Par , 07 octobre 2022

Let’s begin at the end. The pair of encores that concluded each half of Thursday evening’s City of Birmingham Symphony Orchestra concert clarified aspects of what had gone before them. As he played a superb pizzicato rendition of Burt Bacharach’s Say A Little Prayer, cellist Sheku Kanneh-Mason came alive, dancing around both melody and accompaniment simultaneously, evidently uplifted by both the music itself and the act of music-making. Yet the same wasn’t the case in Haydn’s Cello Concerto no. 1 in C major where, except for the cadenzas which displayed the same buoyant spirit, Kanneh-Mason had given a polite but disinterested performance. Haydn’s energy was rendered flat and lifeless, made worse by an enfeebled tone from the cello, and signs of communication between him and Mirga Gražinytė-Tyla were essentially absent.

Sheku Kanneh-Mason, Mirga Gražinytė-Tyla and the CBSO
© Andrew Fox

Equally problematic had been the concert opener, Vaughan Williams’ Fantasia on a Theme by Thomas Tallis. Gražinytė-Tyla’s approach was to polarise the music: all or nothing, massively intense or borderline non-existent. Such extremes created a sense of relentlessness through the more robust passages, whereas the exquisite shadowy colours that emerge later were almost impossible to hear. Coupled with a poor sense of shape, in terms of both direction (narrative) and focus (inner detail), it all made for a real slog.

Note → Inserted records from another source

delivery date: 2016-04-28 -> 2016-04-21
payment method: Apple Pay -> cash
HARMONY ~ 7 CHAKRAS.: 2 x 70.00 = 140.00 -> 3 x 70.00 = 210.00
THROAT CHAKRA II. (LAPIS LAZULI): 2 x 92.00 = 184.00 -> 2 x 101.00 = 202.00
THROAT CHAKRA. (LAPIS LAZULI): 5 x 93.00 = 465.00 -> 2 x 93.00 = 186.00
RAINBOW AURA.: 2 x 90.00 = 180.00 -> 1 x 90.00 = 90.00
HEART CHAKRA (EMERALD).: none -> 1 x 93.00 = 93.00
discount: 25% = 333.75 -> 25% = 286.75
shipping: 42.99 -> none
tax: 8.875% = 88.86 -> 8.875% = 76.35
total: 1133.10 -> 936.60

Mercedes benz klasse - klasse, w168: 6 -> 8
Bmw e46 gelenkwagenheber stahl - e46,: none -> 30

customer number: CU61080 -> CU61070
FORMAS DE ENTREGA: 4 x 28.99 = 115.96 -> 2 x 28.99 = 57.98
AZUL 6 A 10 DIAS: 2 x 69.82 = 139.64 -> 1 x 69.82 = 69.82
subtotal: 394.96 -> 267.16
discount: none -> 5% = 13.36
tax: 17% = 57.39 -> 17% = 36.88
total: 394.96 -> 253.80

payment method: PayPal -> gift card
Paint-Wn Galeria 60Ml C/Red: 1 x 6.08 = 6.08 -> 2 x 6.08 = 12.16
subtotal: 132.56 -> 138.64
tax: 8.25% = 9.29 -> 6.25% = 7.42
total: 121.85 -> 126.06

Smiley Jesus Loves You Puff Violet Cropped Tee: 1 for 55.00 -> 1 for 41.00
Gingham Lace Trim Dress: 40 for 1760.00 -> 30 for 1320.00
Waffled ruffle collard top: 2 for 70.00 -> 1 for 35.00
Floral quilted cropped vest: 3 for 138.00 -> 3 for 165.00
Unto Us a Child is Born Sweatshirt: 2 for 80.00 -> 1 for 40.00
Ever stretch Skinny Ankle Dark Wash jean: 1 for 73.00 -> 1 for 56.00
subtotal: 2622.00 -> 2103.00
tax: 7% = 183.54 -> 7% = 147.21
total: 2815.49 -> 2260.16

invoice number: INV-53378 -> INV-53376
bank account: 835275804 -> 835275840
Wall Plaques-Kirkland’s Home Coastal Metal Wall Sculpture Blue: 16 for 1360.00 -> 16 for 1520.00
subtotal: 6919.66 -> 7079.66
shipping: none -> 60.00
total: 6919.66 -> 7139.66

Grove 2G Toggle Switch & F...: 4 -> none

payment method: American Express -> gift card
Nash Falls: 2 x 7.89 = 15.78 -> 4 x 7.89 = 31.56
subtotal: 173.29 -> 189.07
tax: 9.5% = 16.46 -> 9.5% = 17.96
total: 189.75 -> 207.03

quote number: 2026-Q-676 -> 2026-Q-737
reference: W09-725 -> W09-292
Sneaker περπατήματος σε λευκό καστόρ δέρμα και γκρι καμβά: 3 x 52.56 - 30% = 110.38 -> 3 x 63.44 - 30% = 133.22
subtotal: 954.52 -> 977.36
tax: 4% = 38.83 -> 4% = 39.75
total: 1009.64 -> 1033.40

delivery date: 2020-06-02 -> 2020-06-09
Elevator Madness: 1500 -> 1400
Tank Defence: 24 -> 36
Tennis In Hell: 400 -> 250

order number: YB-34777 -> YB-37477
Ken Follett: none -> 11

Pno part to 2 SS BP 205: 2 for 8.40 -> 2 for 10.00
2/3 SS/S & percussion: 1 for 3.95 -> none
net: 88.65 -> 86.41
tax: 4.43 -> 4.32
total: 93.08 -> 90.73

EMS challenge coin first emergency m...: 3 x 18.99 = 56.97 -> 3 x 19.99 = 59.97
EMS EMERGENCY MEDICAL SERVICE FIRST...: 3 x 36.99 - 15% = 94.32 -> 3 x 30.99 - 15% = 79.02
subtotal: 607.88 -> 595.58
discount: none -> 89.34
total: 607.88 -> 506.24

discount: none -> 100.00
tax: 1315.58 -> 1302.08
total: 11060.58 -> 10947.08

The second half could not have been more different. Its encore was an arrangement for string orchestra of Thomas Adès’ O Albion, the sixth movement of his 1994 string quartet Arcadiana. Here was music delicately tilting between rapture and melancholy, steeped in that unique kind of acute nostalgia that the Welsh describe as “hiraeth”. It was the perfect conclusion to music that had inhabited similarly conflicted emotional states.

Mirga Gražinytė-Tyla
© Andrew Fox

Not so much in Britten’s Young Person's Guide to the Orchestra, which was treated to the usual mix of mischief and grandiosity (though the viola sequence was surprisingly doleful, a mood continued by the cellos, creating a nice contrast in this context). In Weinberg’s Flute Concerto no. 1, though, the emotional landscape was revealed to be highly complex. Driven along by Marie-Christine Zupancic – undoubtedly the star of the evening, overflowing with character throughout – the first movement gave the impression of upbeat cheekiness, manifesting in a welter of rapid-fire passages (delivered with absolute clarity) that, for the first time in the concert, brought everyone on stage to life. Yet the second movement mined such a weighty, dark-hued vein, underpinned by a steady pulse that by turns sounded reassuring and unsettling, that it made one retrospectively wonder whether that first movement had been all it appeared to be. The CBSO strings were beautifully measured here, a veiled presence that only made the atmosphere more disquieting. No answers were provided by the final movement, Gražinytė-Tyla striking a balance between superficial lightness and the increasing sense that the music was actually a lot more elusive than it seemed. This only made it more mysterious and engrossing, Zupancic enhancing the effect with a more breathy tone and adopting an air of nonchalance. By the end, the only thing that seemed certain was that this was far from being the whole story.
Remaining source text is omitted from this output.